** WORK INSTRUCTION **
Would you please write out each of the entries below exactly, omitting pictures?

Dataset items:
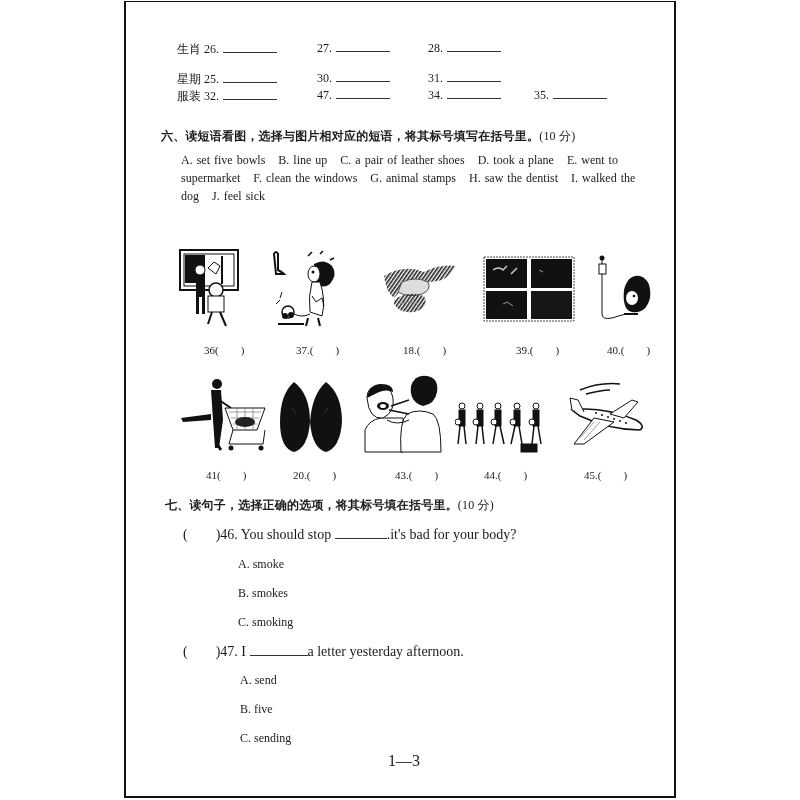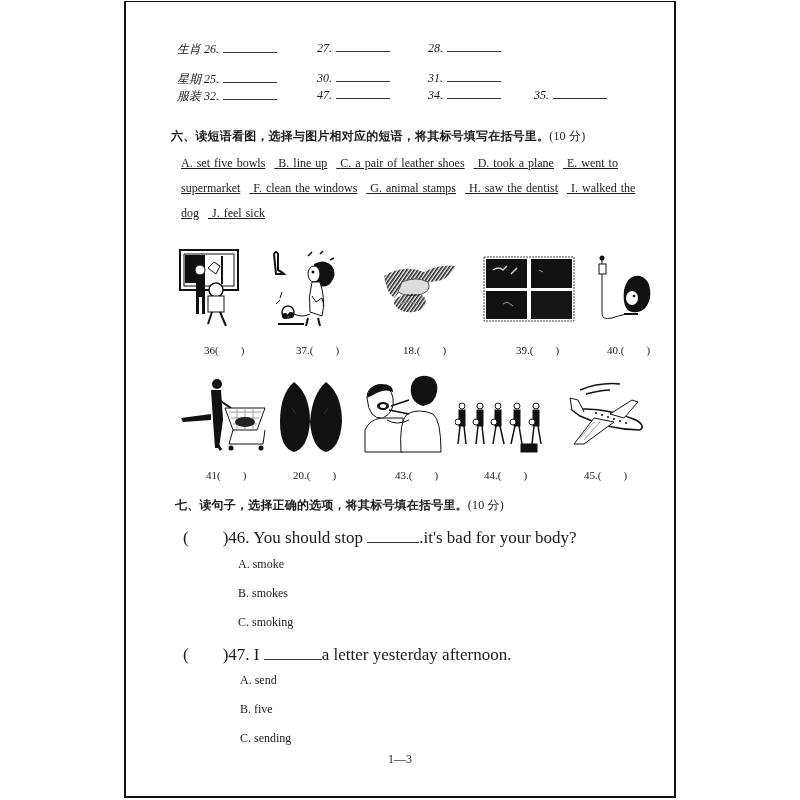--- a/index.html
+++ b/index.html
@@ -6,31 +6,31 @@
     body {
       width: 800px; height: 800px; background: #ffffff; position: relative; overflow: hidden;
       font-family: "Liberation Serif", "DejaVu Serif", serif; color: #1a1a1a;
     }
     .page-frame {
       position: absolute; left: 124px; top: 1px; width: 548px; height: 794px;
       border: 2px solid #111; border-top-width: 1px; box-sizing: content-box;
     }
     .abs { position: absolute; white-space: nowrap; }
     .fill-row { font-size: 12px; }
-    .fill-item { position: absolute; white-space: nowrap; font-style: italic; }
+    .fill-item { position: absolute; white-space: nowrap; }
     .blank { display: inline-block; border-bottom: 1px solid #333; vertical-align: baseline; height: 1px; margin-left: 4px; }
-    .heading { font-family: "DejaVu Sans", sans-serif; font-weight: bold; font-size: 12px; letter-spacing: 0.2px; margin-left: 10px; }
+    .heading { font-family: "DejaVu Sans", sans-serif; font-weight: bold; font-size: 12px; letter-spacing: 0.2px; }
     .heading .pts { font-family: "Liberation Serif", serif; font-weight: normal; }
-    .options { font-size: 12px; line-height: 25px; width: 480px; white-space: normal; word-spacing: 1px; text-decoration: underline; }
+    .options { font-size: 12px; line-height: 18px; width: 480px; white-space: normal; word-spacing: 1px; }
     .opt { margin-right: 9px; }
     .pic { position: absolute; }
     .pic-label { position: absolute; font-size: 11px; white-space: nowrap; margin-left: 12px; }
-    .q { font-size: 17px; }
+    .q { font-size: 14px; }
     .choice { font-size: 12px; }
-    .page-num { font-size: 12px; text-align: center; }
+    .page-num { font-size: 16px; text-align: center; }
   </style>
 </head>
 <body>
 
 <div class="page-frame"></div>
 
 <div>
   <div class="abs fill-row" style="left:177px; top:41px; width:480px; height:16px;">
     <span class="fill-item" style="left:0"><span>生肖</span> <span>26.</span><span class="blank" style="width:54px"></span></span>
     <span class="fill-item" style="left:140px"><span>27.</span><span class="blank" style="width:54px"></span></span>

** EXERCISE ANSWER **
--- a/index.html
+++ b/index.html
@@ -6,31 +6,31 @@
     body {
       width: 800px; height: 800px; background: #ffffff; position: relative; overflow: hidden;
       font-family: "Liberation Serif", "DejaVu Serif", serif; color: #1a1a1a;
     }
     .page-frame {
       position: absolute; left: 124px; top: 1px; width: 548px; height: 794px;
       border: 2px solid #111; border-top-width: 1px; box-sizing: content-box;
     }
     .abs { position: absolute; white-space: nowrap; }
     .fill-row { font-size: 12px; }
-    .fill-item { position: absolute; white-space: nowrap; font-style: italic; }
+    .fill-item { position: absolute; white-space: nowrap; }
     .blank { display: inline-block; border-bottom: 1px solid #333; vertical-align: baseline; height: 1px; margin-left: 4px; }
-    .heading { font-family: "DejaVu Sans", sans-serif; font-weight: bold; font-size: 12px; letter-spacing: 0.2px; margin-left: 10px; }
+    .heading { font-family: "DejaVu Sans", sans-serif; font-weight: bold; font-size: 12px; letter-spacing: 0.2px; }
     .heading .pts { font-family: "Liberation Serif", serif; font-weight: normal; }
-    .options { font-size: 12px; line-height: 25px; width: 480px; white-space: normal; word-spacing: 1px; text-decoration: underline; }
+    .options { font-size: 12px; line-height: 18px; width: 480px; white-space: normal; word-spacing: 1px; }
     .opt { margin-right: 9px; }
     .pic { position: absolute; }
     .pic-label { position: absolute; font-size: 11px; white-space: nowrap; margin-left: 12px; }
-    .q { font-size: 17px; }
+    .q { font-size: 14px; }
     .choice { font-size: 12px; }
-    .page-num { font-size: 12px; text-align: center; }
+    .page-num { font-size: 16px; text-align: center; }
   </style>
 </head>
 <body>
 
 <div class="page-frame"></div>
 
 <div>
   <div class="abs fill-row" style="left:177px; top:41px; width:480px; height:16px;">
     <span class="fill-item" style="left:0"><span>生肖</span> <span>26.</span><span class="blank" style="width:54px"></span></span>
     <span class="fill-item" style="left:140px"><span>27.</span><span class="blank" style="width:54px"></span></span>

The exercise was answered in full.